Is Cooling Cool?

The choice between air-cooled and liquid-cooled in E2Ws is the question every engineering team faces when designing anything above the learner license category.

Published : August 22, 2024
1895 words

Table of Content

Early this month, some of our favorite motorcycle news outlets reported that Yamaha is developing an electric superbike.

We know that Yamaha has at least filed design patents pointing to a capable electric motorcycle with at least one full-faired variant. Let’s first examine what Yamaha has filed.

Yamaha electric sportbike patent drawing
Some stuff in the image above – 16: A pretty conventional trellis frame; 46: the motor is offset from the driveshaft, so there should be a two-stage reduction; 24: USD front; 34: mono-shock rear with an unusually high positioning due to the motor; 48: the inverter; 40: control electronics and BMS; 42: Onboard charger (under the seat); not numbered: a pretty large battery box with cooling fins
Yamaha electric sportbike style motorcycle patent illustration
Is this the electric R1? Will they call it the R1e? We know that Yamaha has also suggested at least one full-faired sports bike variant on the above platform.
Yamaha electric sportbike battery case and batteries patent drawing
The Focus of Yamaha’s patent is the battery box. Some stuff in the image above – 66 & 150: Grooves on the sides and the bottom for cooling; 126, 128, 130 & 132: the eight battery modules 142: bus-bars connecting modules

That battery pack is huge; we would not be surprised if it touches 20 kWh territory. That also means the battery pack will likely be a semi-structural member.

This brings us to the cooling part—such a large battery should be liquid-cooled. However, the cooling fins suggest some form of air cooling. Even the publications had a divided opinion—Cycle World noted this as an air-cooled battery. At the same time, Motorrad, which carried out a more detailed analysis, found water-cooling jackets around the pack.

Patent Electro R1
Water cooling jackets surround all the battery modules.

We would side with the Germans more in this analysis. Yamaha has formidable engineering capabilities. The brand already has powertrain capabilities, considering it supplies 35kW to 350kW electric motors to the electric car industry.
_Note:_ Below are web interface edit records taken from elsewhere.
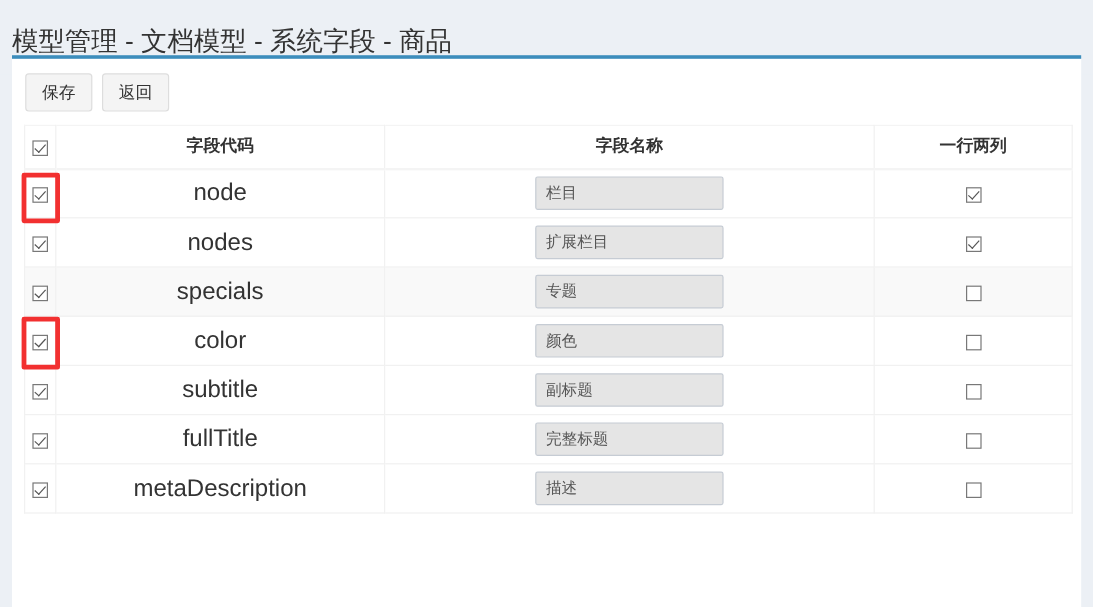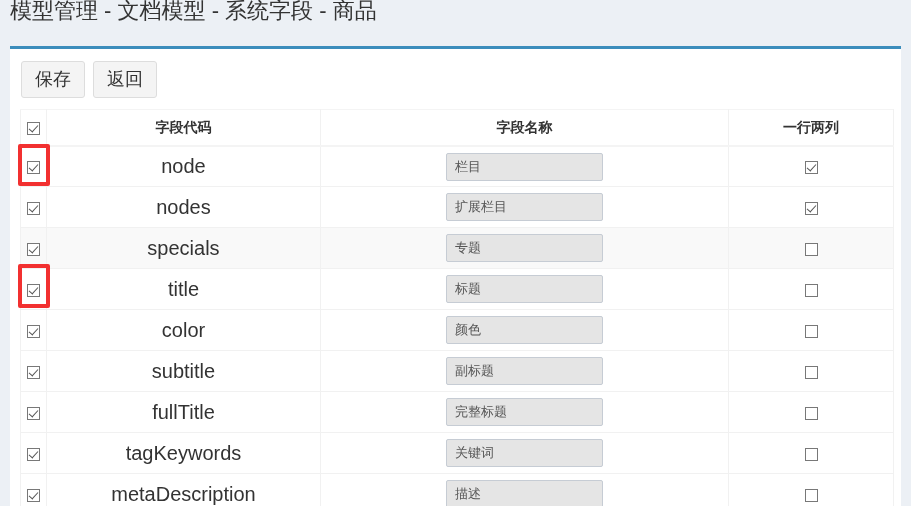--- a/index.html
+++ b/index.html
@@ -14,21 +14,21 @@
     color: #333;
     overflow: hidden;
     position: relative;
   }
 
   
   .page-header {
     height: 46px;
     padding: 0 0 16px 10px;
     display: flex;
-    align-items: flex-start;
+    align-items: flex-end;
     background: #ecf0f5;
   }
   .page-title {
     font-size: 22px;
     font-weight: 400;
     color: #333;
     line-height: 1;
     white-space: nowrap;
   }
 
@@ -46,21 +46,21 @@
   }
 
   
   .toolbar {
     padding: 12px 0 11px 11px;
     display: flex;
     gap: 8px;
   }
   .btn {
     font-family: "Liberation Sans", "DejaVu Sans", sans-serif;
-    font-size: 18px;
+    font-size: 14px;
     color: #333;
     background: #f4f4f4;
     border: 1px solid #ddd;
     border-radius: 3px;
     padding: 6px 13px;
     line-height: 1.3;
     cursor: pointer;
   }
 
   
@@ -200,46 +200,34 @@
             <td><span class="cb checked"></span></td>
           </tr>
           <tr class="striped">
             <td><span class="cb checked"></span></td>
             <td class="code-cell">specials</td>
             <td><input type="text" class="name-input" value="专题" style=""></td>
             <td><span class="cb"></span></td>
           </tr>
           <tr>
             <td><span class="cb checked"></span></td>
-            <td class="code-cell">title</td>
-            <td><input type="text" class="name-input" value="标题" style=""></td>
-            <td><span class="cb"></span></td>
-          </tr>
-          <tr>
-            <td><span class="cb checked"></span></td>
             <td class="code-cell">color</td>
             <td><input type="text" class="name-input" value="颜色" style=""></td>
             <td><span class="cb"></span></td>
           </tr>
           <tr>
             <td><span class="cb checked"></span></td>
             <td class="code-cell">subtitle</td>
             <td><input type="text" class="name-input" value="副标题" style=""></td>
             <td><span class="cb"></span></td>
           </tr>
           <tr>
             <td><span class="cb checked"></span></td>
             <td class="code-cell">fullTitle</td>
             <td><input type="text" class="name-input" value="完整标题" style=""></td>
-            <td><span class="cb"></span></td>
-          </tr>
-          <tr>
-            <td><span class="cb checked"></span></td>
-            <td class="code-cell">tagKeywords</td>
-            <td><input type="text" class="name-input" value="关键词" style=""></td>
             <td><span class="cb"></span></td>
           </tr>
           <tr>
             <td><span class="cb checked"></span></td>
             <td class="code-cell">metaDescription</td>
             <td><input type="text" class="name-input" value="描述" style=""></td>
             <td><span class="cb"></span></td>
           </tr>
         </tbody>
     </table>

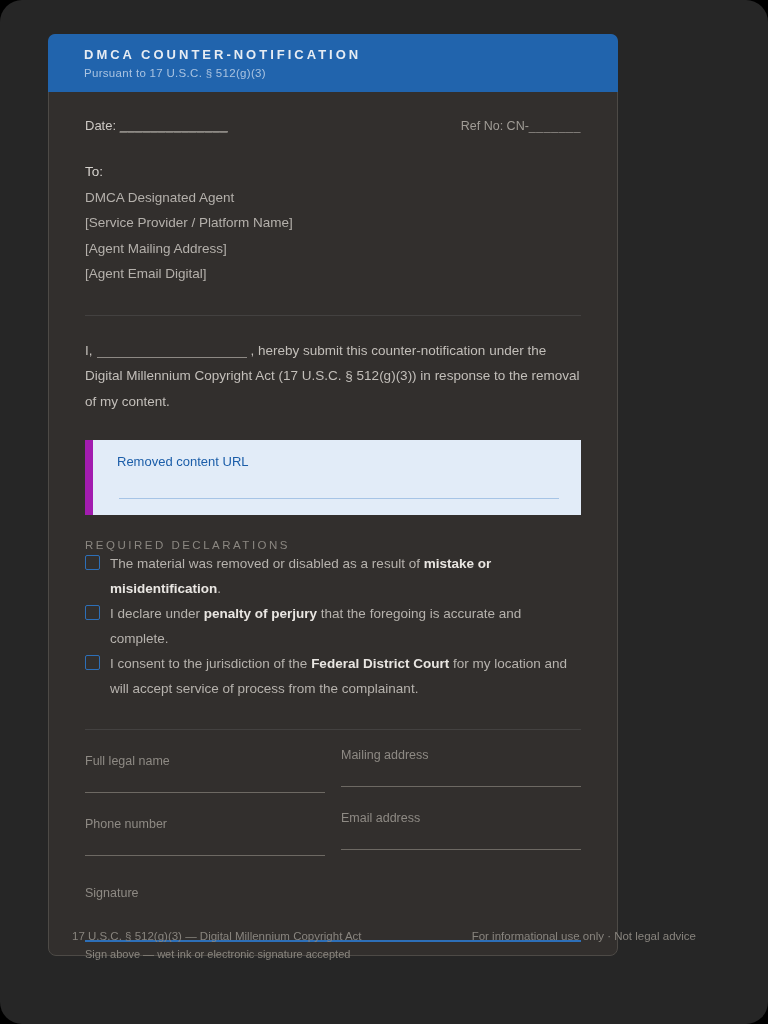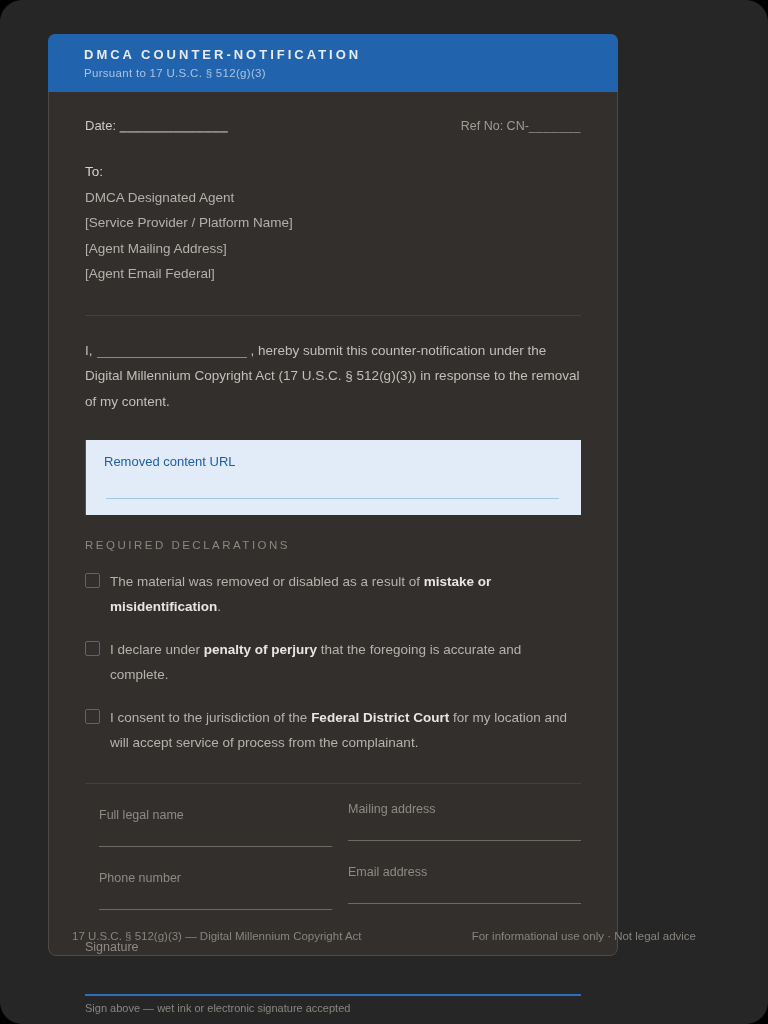--- a/index.html
+++ b/index.html
@@ -24,35 +24,35 @@
   .blank-underscored { color:#8d8984; text-decoration:underline; letter-spacing:0.5px; }
   .ref { color:#a09c96; font-size:12.5px;padding-left:24px; }
   .ref .blank-plain { color:#8d8984; letter-spacing:0.5px; }
   .to-block { margin-top:26px; font-size:13.5px; line-height:25.5px; }
   .to-label { color:#d6d3ce; }
   .addr-line { color:#b4b0ab; }
   .divider { border-top:1px solid #434140; margin-top:28px; }
   .statement { margin-top:22px; color:#c3bfba; font-size:13.5px; line-height:25.5px; }
   .stmt-blank { display:inline-block; width:150px; border-bottom:1px solid #8d8984; height:14px; vertical-align:-3px; margin:0 4px; }
   .url-box {
-    margin-top:26px; height:75px; background:#e2ecf8; border-left:1px solid #a21caf;
-    padding:14px 20px 16px 18px; display:flex; flex-direction:column; justify-content:space-between;
+    margin-top:26px; height:75px; background:#e2ecf8; border-left:8px solid #a21caf;
+    padding:14px 20px 16px 24px; display:flex; flex-direction:column; justify-content:space-between;
   }
   .url-label { color:#1c5ea9; font-size:13px; }
   .url-line { border-bottom:1px solid #a6c4e6; height:1px; margin:0 2px; }
   .decl-heading { margin-top:24px; color:#8b8781; font-size:11.5px; letter-spacing:2.5px; }
-  .decl-row { display:flex; margin-top:18px; }
+  .decl-row { display:flex; }
   .decl-row:first-of-type { margin-top:15px; }
   .checkbox {
     flex:0 0 auto; width:15px; height:15px; border:1.5px solid #2d6fb8; border-radius:2px;
     margin:4px 10px 0 0; background:transparent;
   }
   .decl-text { color:#b6b2ad; font-size:13.5px; line-height:25px; }
   .decl-text b { color:#e9e6e2; font-weight:bold; }
-  .fields-grid { display:grid; grid-template-columns:1fr 1fr; column-gap:16px;margin-left:14px; }
+  .fields-grid { display:grid; grid-template-columns:1fr 1fr; column-gap:16px; }
   .field { padding-top:24px; }
   .field.row2 { padding-top:18px; }
   .field-label { color:#8e8a84; font-size:12.5px; }
   .field-line { border-bottom:1px solid #6d6963; margin-top:24px; }
   .sig-label { margin-top:30px; color:#8e8a84; font-size:12.5px; }
   .sig-line { margin-top:40px; border-bottom:2px solid #2d6fb8; }
   .sig-note { margin-top:6px; color:#8a867f; font-size:11px; }
   .page-footer {
     position:absolute; left:0; right:0; top:930px; padding:0 72px;
     display:flex; justify-content:space-between; font-size:11.5px; color:#88847e;
@@ -79,21 +79,21 @@
         <div class="ref">
           <span>Ref No: CN-</span><span class="blank-plain">_______</span>
         </div>
       </div>
 
       <div class="to-block">
         <div class="to-label">To:</div>
         <div class="addr-line">DMCA Designated Agent</div>
         <div class="addr-line">[Service Provider / Platform Name]</div>
         <div class="addr-line">[Agent Mailing Address]</div>
-        <div class="addr-line">[Agent Email Federal]</div>
+        <div class="addr-line">[Agent Email Digital]</div>
       </div>
 
       <div class="divider"></div>
 
       <p class="statement">
         <span>I,</span><span class="stmt-blank"></span><span>, hereby submit this counter-notification under the Digital Millennium Copyright Act (17 U.S.C. § 512(g)(3)) in response to the removal of my content.</span>
       </p>
 
       <div class="url-box">
         <div class="url-label">Removed content URL</div>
With the battery patent, it has also indicated that it is finally ready to make a big move into performance electric motorcycles.

However, the battery cooling system is the innovation highlighted in the patent. Yamaha has designed horizontal cooling plates that are flushed with water. As the water flows through the horizontal plates, the cylindrical cells are cooled at the top and bottom, where cells vent the most.
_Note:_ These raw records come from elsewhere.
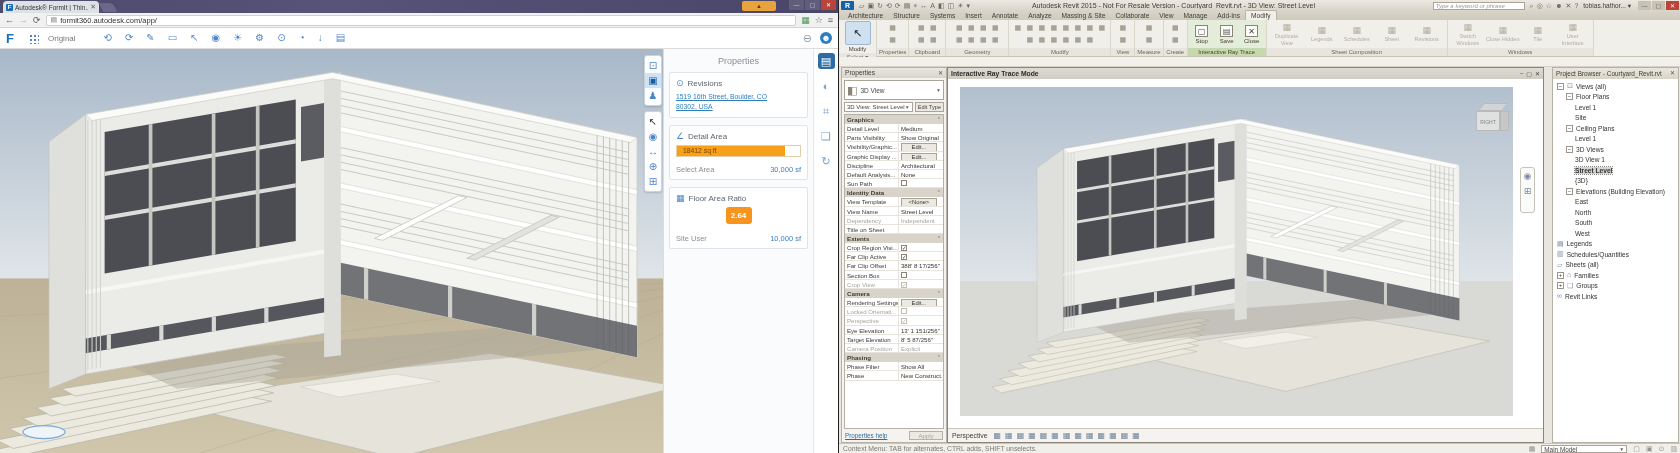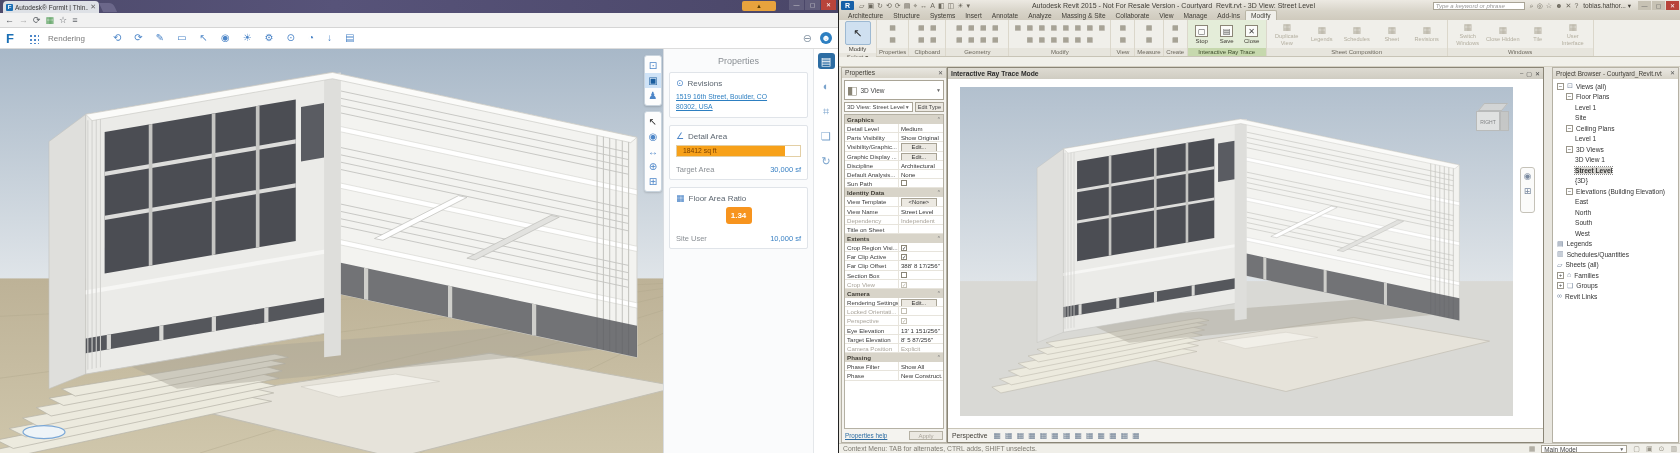--- a/index.html
+++ b/index.html
@@ -340,31 +340,35 @@
         <div class="winbtn">—</div>
         <div class="winbtn">▢</div>
         <div class="winbtn close">✕</div>
       </div>
     </div>
 
     <div id="chrome-omnibar" class="abs">
       <span class="nav-glyph">←</span>
       <span class="nav-glyph dim">→</span>
       <span class="nav-glyph">⟳</span>
+      <div id="omnibox">
+        <span class="doc">▤</span>
+        <span class="url">formit360.autodesk.com/app/</span>
+      </div>
       <div id="chrome-right-icons">
           <span class="nav-glyph ext">▦</span>
           <span class="nav-glyph">☆</span>
           <span class="nav-glyph">≡</span>
         </div>
     </div>
 
     <div id="formit-header" class="abs">
       <span id="fi-logo">F</span>
       <span id="fi-grid"></span>
-      <span id="fi-title">Rendering</span>
+      <span id="fi-title">Original</span>
       <div id="fi-tools">
           <span class="fi-tool">⟲</span>
           <span class="fi-tool">⟳</span>
           <span class="fi-tool">✎</span>
           <span class="fi-tool">▭</span>
           <span class="fi-tool">↖</span>
           <span class="fi-tool">◉</span>
           <span class="fi-tool">☀</span>
           <span class="fi-tool">⚙</span>
           <span class="fi-tool">⊙</span>
@@ -435,31 +439,31 @@
 
       <div class="fi-card">
         <div class="fi-card-hd">
           <span class="ic">∠</span>
           <span>Detail Area</span>
         </div>
         <div id="fi-bar-wrap">
           <div id="fi-bar-fill">18412 sq ft</div>
         </div>
         <div class="fi-kv">
-          <span>Target Area</span>
+          <span>Select Area</span>
           <span class="v">30,000 sf</span>
         </div>
       </div>
 
       <div class="fi-card">
         <div class="fi-card-hd">
           <span class="ic">▦</span>
           <span>Floor Area Ratio</span>
         </div>
-        <div id="fi-far-badge">1.34</div>
+        <div id="fi-far-badge">2.64</div>
         <div class="fi-kv">
           <span>Site User</span>
           <span class="v">10,000 sf</span>
         </div>
       </div>
     </div>
 
     <div id="fi-strip" class="abs">
         <span class="strip-icon active">▤</span>
         <span class="strip-icon">◐</span>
So what about the grooves on the side? It seems that they are supposed to remove some more heat. Heat seems to be the biggest burning question that Yamaha and, by extension, all performance electric motorcycle brands must solve.

Yamaha’s liquid-cooled battery patent is, by means, an easy feat. It is difficult to design; the tolerances must be impeccable, and mass manufacturing would be a challenge. It is also unique – as we shall see, liquid-cooled packs are a rarity.

Cooling: The Burning Question

Cooling is a question that pops up frequently when designing a two-wheeler. ICE is fairly simple—small, slow-running engines can be air-cooled, but that limits performance. It may work for some formats, like heritage classics or street bikes, because they need limited power. Designers must ensure ample surface for air to flow, so you see deep-cut fins on the cylinder heads and sides of such motorcycles.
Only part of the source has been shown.